**Required work**
Please give every line below again exactly, but not its pictures.

**Provided data**
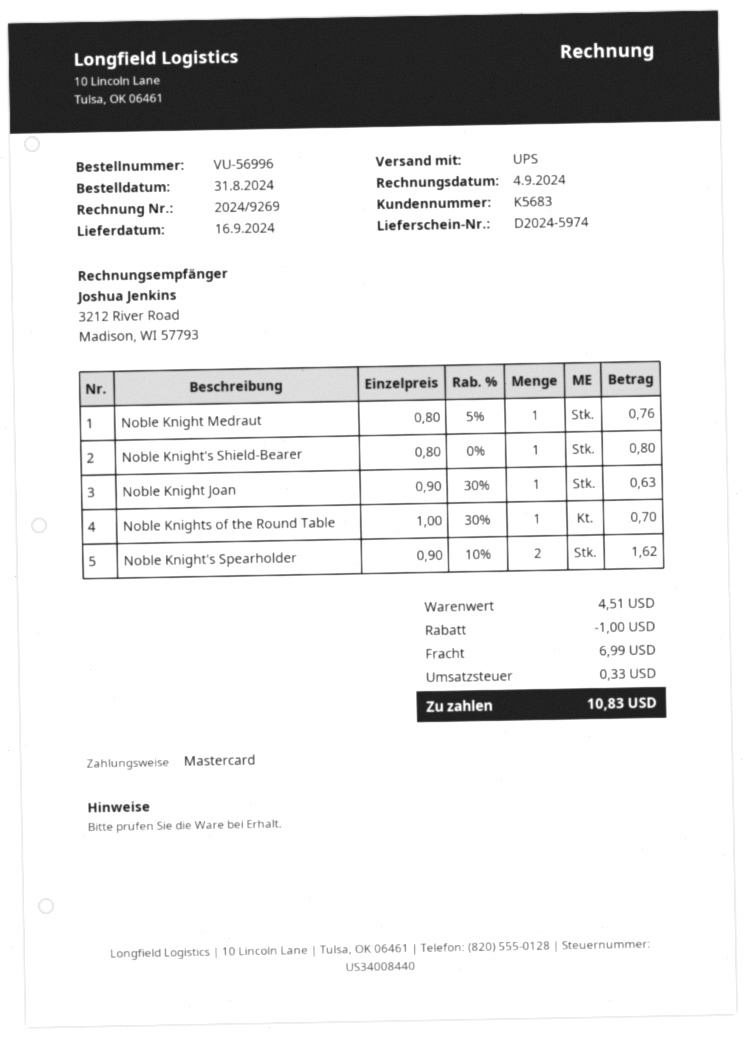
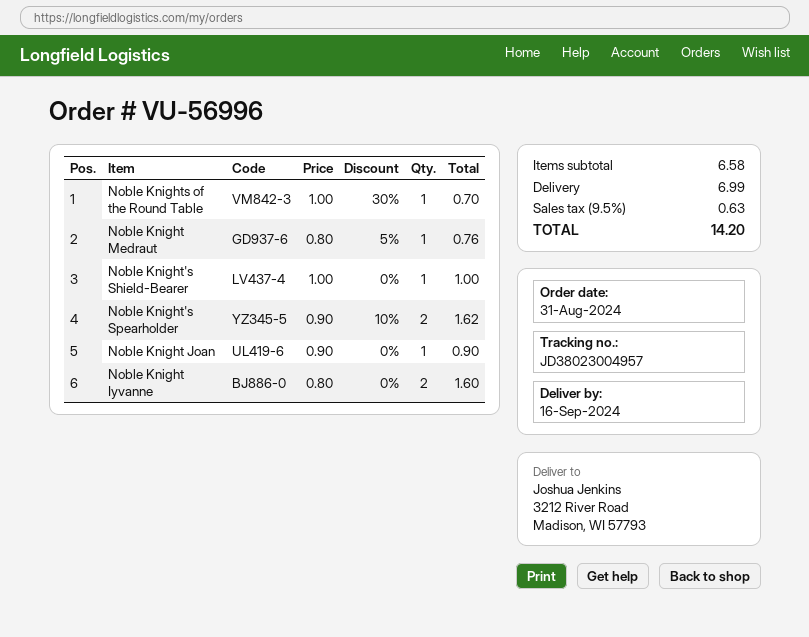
Noble Knight's Shield-Bearer: 1 x 0.80 = 0.80 -> 1 x 1.00 = 1.00
Noble Knight Joan: 1 x 0.90 - 30% = 0.63 -> 1 x 0.90 = 0.90
Noble Knight Iyvanne: none -> 2 x 0.80 = 1.60
subtotal: 4.51 -> 6.58
discount: 1.00 -> none
tax: 0.33 -> 0.63
total: 10.83 -> 14.20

**Your solution**
Noble Knight's Shield-Bearer: 1 x 0.80 = 0.80 -> 1 x 1.00 = 1.00
Noble Knight Joan: 1 x 0.90 - 30% = 0.63 -> 1 x 0.90 = 0.90
Noble Knight Iyvanne: none -> 2 x 0.80 = 1.60
subtotal: 4.51 -> 6.58
discount: 1.00 -> none
tax: 0.33 -> 0.63
total: 10.83 -> 14.20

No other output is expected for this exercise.